I've been looking in the books, and I don't see much on the Titans--those that Crom defeated and replaced as the Cimmerian god.

Is there anything more on this on a web site someplace that you know of?
 
I have never heard of any such thing before. Your best bet is probably to identify them with Ymir and his children.
 
You'll have to ask him, then. He made them up. That's not based on anything Howard wrote about the Hyborian age so far as I remember.

Titans seem like they belong more to Argossian or Corinthian mythologies. I would think a Cimmerian myth would involve giants, not Titans.
 
I was wrong about Conan's father speech.
But Titans are certainly mentioned in John Milius film.
Check this:

The Wizard: "The mounds have been here since the time of the Titans. Kings buried in them... great kings... domains once glittered like the light on a windy sea. Fire won't burn there... no fire at all. That's why I live down here in the wind."
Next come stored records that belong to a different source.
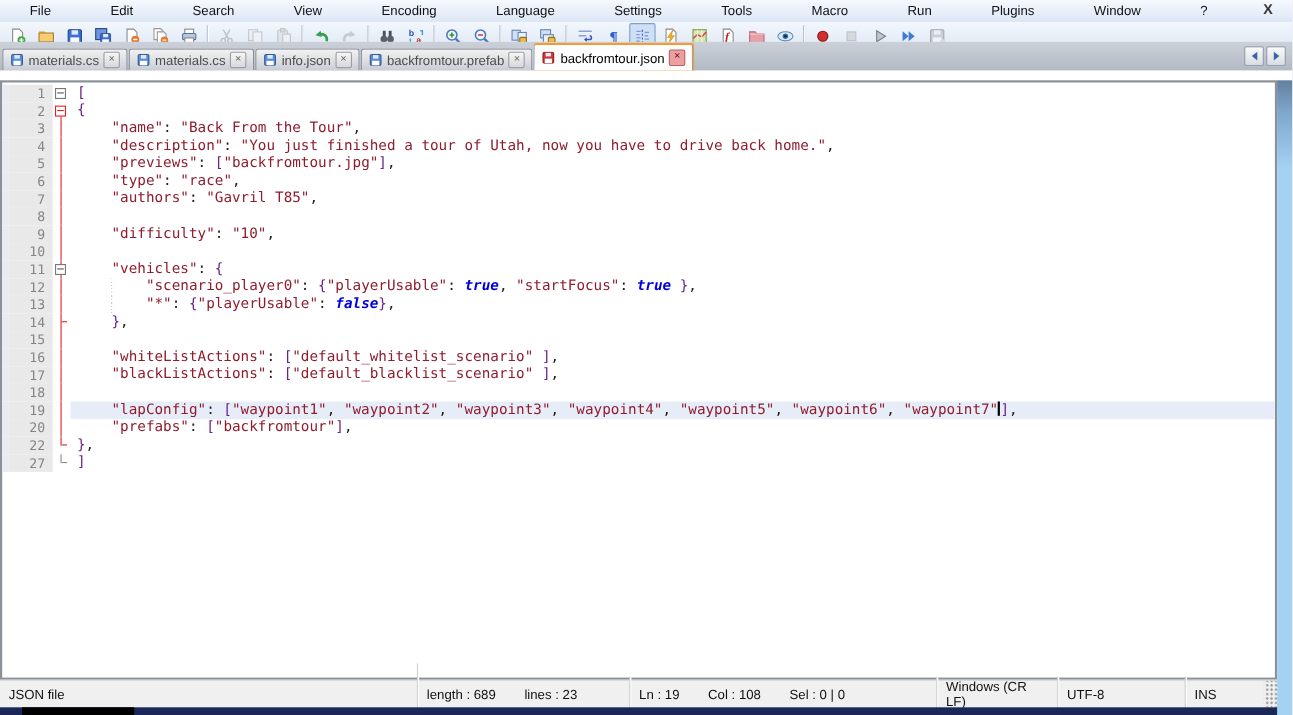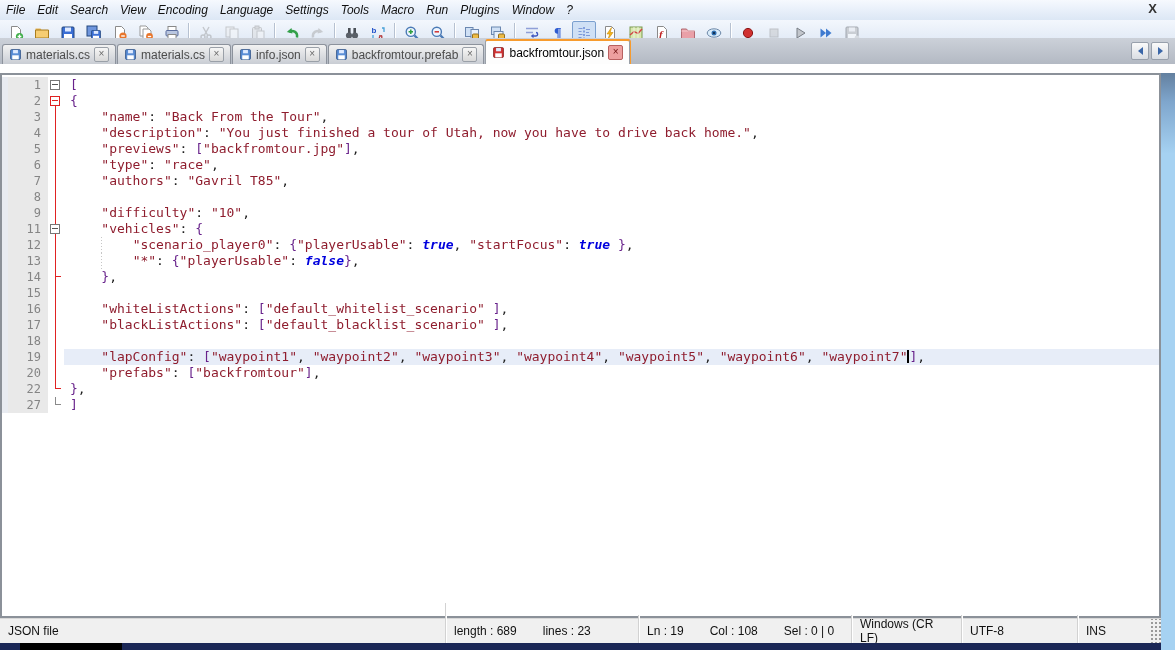--- a/index.html
+++ b/index.html
@@ -1,21 +1,21 @@
 <!DOCTYPE html>
 <html><head>
 <meta charset="utf-8">
 <style>
   html,body{margin:0;padding:0;background:#dfe5ec;}
   .win{position:relative;width:1175px;height:650px;background:#fff;overflow:hidden;
        font-family:"Liberation Sans",sans-serif;font-size:12px;color:#111;}
   
   .menubar{position:absolute;left:0;top:0;width:100%;height:20px;
     background:linear-gradient(#f6f9fe,#e6eef9 60%,#dce7f5);display:flex;align-items:center;}
-  .menubar .mi{padding:2px 6px;cursor:default;font-style:italic;}
+  .menubar .mi{padding:2px 27px;cursor:default;}
   .menubar .winclose{position:absolute;right:14px;top:1px;font-size:13px;font-weight:bold;color:#333;padding:0 4px;}
   
   .toolbar{position:absolute;left:0;top:20px;width:100%;height:27px;
     background:linear-gradient(#f3f7fd,#dde7f4);border-bottom:1px solid #c3cddb;
     display:flex;align-items:center;padding-left:3px;box-sizing:border-box;}
   .tbtn{width:22px;height:22px;margin:0 1px;display:flex;align-items:center;justify-content:center;border:1px solid transparent;border-radius:2px;}
   .tbtn.pressed{border-color:#7ba0cf;background:#cfe0f5;}
   .tbtn.disabled{opacity:.42;filter:grayscale(85%);}
   .tsep{width:1px;height:20px;background:#b6c1d1;border-right:1px solid #fff;margin:0 3px;}
   .tbtn svg{display:block;}
@@ -450,20 +450,28 @@
         <div class="row">
           <div class="bm"></div>
           <div class="ln">9</div>
           <div class="fold">
             <div class="vl"></div>
           </div>
           <div class="code"><span class="sg-d">    </span><span class="sg-s">"difficulty"</span><span class="sg-d">: </span><span class="sg-s">"10"</span><span class="sg-d">,</span></div>
         </div>
         <div class="row">
           <div class="bm"></div>
+          <div class="ln">10</div>
+          <div class="fold">
+            <div class="vl"></div>
+          </div>
+          <div class="code"></div>
+        </div>
+        <div class="row">
+          <div class="bm"></div>
           <div class="ln">11</div>
           <div class="fold">
             <div class="vl"></div>
             <div class="fbox"></div>
           </div>
           <div class="code"><span class="sg-d">    </span><span class="sg-s">"vehicles"</span><span class="sg-d">: </span><span class="sg-br">{</span></div>
         </div>
         <div class="row">
           <div class="bm"></div>
           <div class="ln">12</div>
@@ -559,21 +567,21 @@
   </div>
 
   <div class="status">
     <div class="st grow">
         <span>JSON file</span>
       </div>
     <div class="st" style="width:193px;box-sizing:border-box;text-align:right;">
       <span>length : 689</span>
         <span>lines : 23</span>
     </div>
-    <div class="st" style="width:213px;box-sizing:border-box;">
+    <div class="st" style="width:279px;box-sizing:border-box;">
       <span>Ln : 19</span>
         <span>Col : 108</span>
         <span>Sel : 0 | 0</span>
     </div>
     <div class="st" style="width:110px;box-sizing:border-box;">
         <span>Windows (CR LF)</span>
       </div>
     <div class="st" style="width:116px;box-sizing:border-box;">
         <span>UTF-8</span>
       </div>

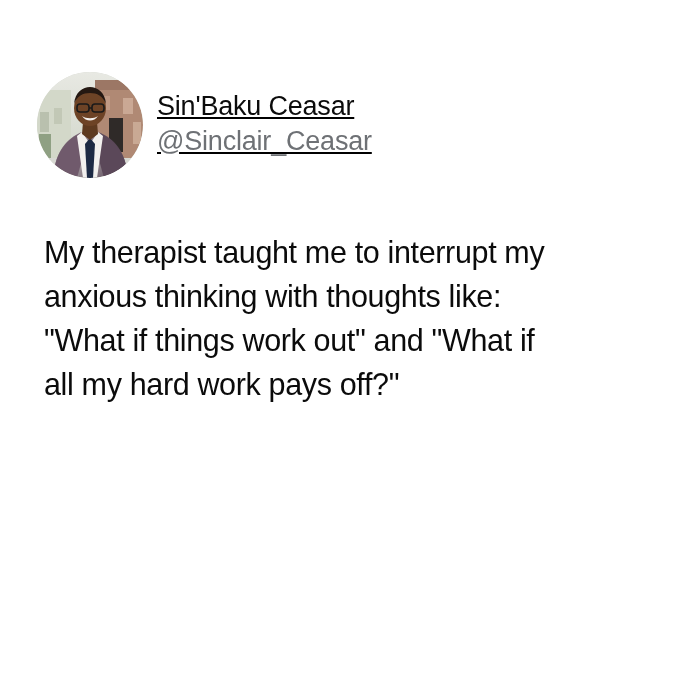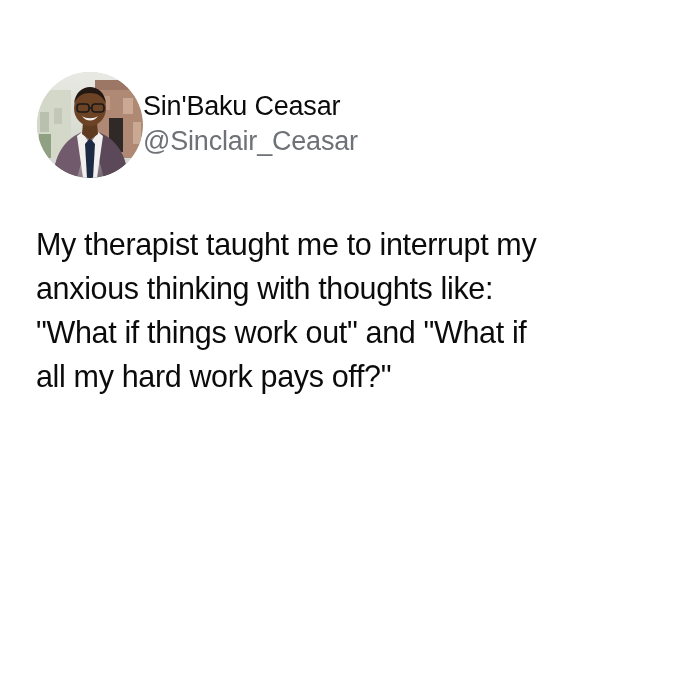--- a/index.html
+++ b/index.html
@@ -22,20 +22,22 @@
     box-sizing: border-box;
   }
 
   
   .tweet-header {
     position: absolute;
     left: 37px;
     top: 72px;
     display: flex;
     align-items: center;
+    gap: 14px;
+    text-decoration: underline;
   }
 
   .avatar {
     width: 106px;
     height: 106px;
     border-radius: 50%;
     overflow: hidden;
     flex: 0 0 auto;
     position: relative;
     background: #d7d9d2;
@@ -70,21 +72,21 @@
     left: 36px;
     top: 222px;
     width: 640px;
   }
   .tweet-paragraph {
     font-size: 30.5px;
     line-height: 44px;
     color: #0b0b0b;
     letter-spacing: -0.35px;
     white-space: pre-wrap;
-    margin: 0;
+    margin: 8px;
   }
   .paragraph-gap { height: 44px; }
 </style>
 </head>
 <body>
 
 <div class="tweet-card">
 
   <div class="tweet-header">
 

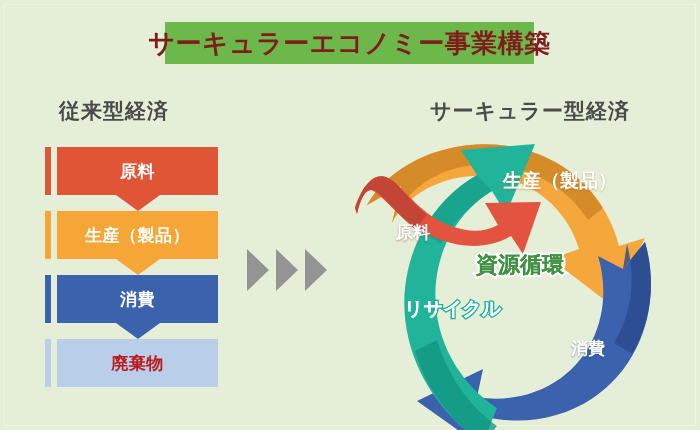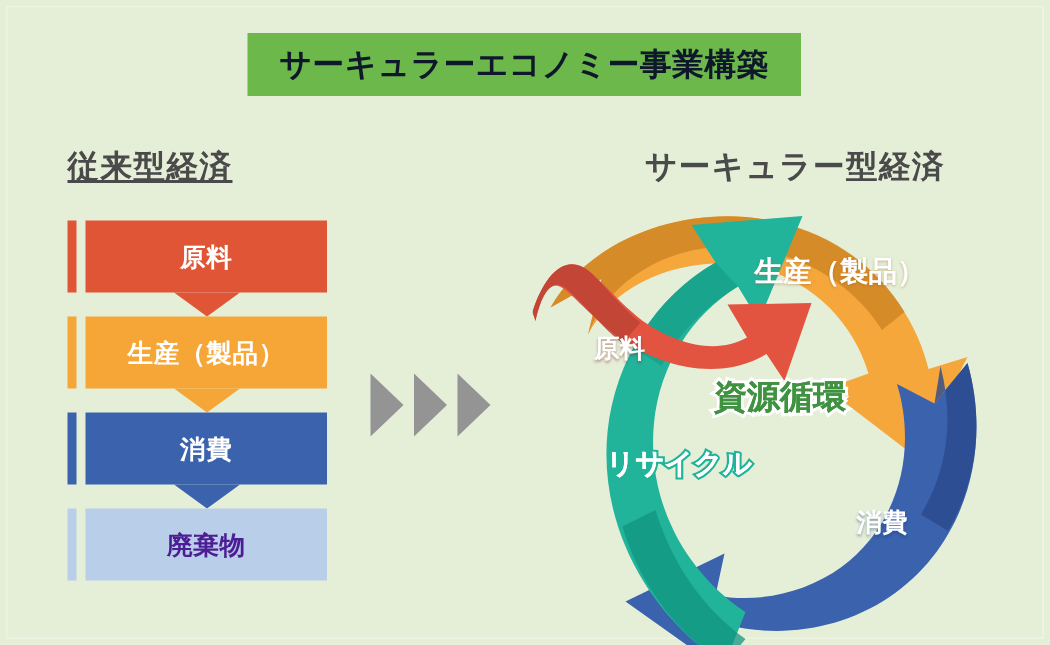--- a/index.html
+++ b/index.html
@@ -38,37 +38,37 @@
     left: 165px;
     top: 22px;
     width: 369px;
     height: 42px;
     background: #6cb84a;
     display: flex;
     align-items: center;
     justify-content: center;
   }
   #title-banner .title-text {
-    color: #0f172a;
-    font-size: 21px;
+    color: #7f1d1d;
+    font-size: 26px;
     font-weight: bold;
     letter-spacing: 0.5px;
     white-space: nowrap;
   }
 
   
   .section-heading {
     position: absolute;
     color: #4a4a4a;
     font-size: 21px;
     font-weight: bold;
     white-space: nowrap;
     letter-spacing: 1px;
   }
-  #heading-left  { left: 45px;  top: 97px; text-decoration: underline; }
+  #heading-left  { left: 59px;  top: 97px; }
   #heading-right { left: 430px; top: 97px; }
 
   
   #linear-flow {
     position: absolute;
     left: 0; top: 0;
     width: 240px; height: 430px;
   }
   .flow-row {
     position: absolute;
@@ -91,21 +91,21 @@
     align-items: center;
     justify-content: center;
   }
   .flow-label {
     font-size: 17px;
     font-weight: bold;
     color: #ffffff;
     white-space: nowrap;
     letter-spacing: 0.5px;
   }
-  .flow-label.dark { color: #4c1d95; }
+  .flow-label.dark { color: #b91c1c; }
   .flow-chevron {
     position: absolute;
     left: 12px;
     top: 48px;
     width: 161px;
     height: 16px;
   }
   .flow-chevron i {
     position: absolute;
     left: 50%;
QUote n.21 in http://www.mooviees.com/616/quotes


In any case, I think "Giants" and "Titans" are often confused by many people.
And I do not think it is very important to find any meaningful difference.
It is just that "Titan" sounds more epic than "Giant".
In the ancient Greek Mythology Titans and Giants are slightly different, but both are kinds of different Gods or enemies of the Gods, at least according to Hesiod.
Other ancient Greek writers are not so accurate in making such a division.
The Germanic and Viking "Jotun" are often called "Giants".
But regarding the Giants and Titans of the Hyborian Age, I think one can use the name he prefers.
And in any case, it is still something out of REH canon.
 
Yeah, I remember them now being mentioned in the first Conan film.

Maybe they are something Oliver Stone wrote, and Bryan Steele took it from that source.

Or...maybe they're the Atlantean take on giants, using the word Titans instead of Giants.
 
*shrug* The word "Titan" conveys something more specific to me than just giant, and I would hardly consider the movie canonical, but I still don't know anything helpful about the original question. Even if you consider Titans to be canonical, I still am unsure about the whole Crom vs. Titans as being canonical, the latter of which I definitely don't see as canon.

Still, to me (as an author), word-choice is important. That would be like writing a story set in Africa, and putting jaguars there - because a jaguar just a generic word meaning a large predatory cat that lives in jungles, right? Maybe we could shoot the jaguar with our shotgun and tell the story, but call the shotgun a rifle - because we all know that a rifle is a generic term for a long, two-handed gun with a stock, and not a specific type of gun.

Anyway, that is neither here nor there. I don't know anything about Crom vs. the Titans, but if you want to know about Crom vs. the Giants, watch the first few minutes of "Conan the Barbarian."

Maybe he is referring to the Giant-Kings (first mentioned in "The God in the Bowl" IIRC), but I don't know that they fought Crom.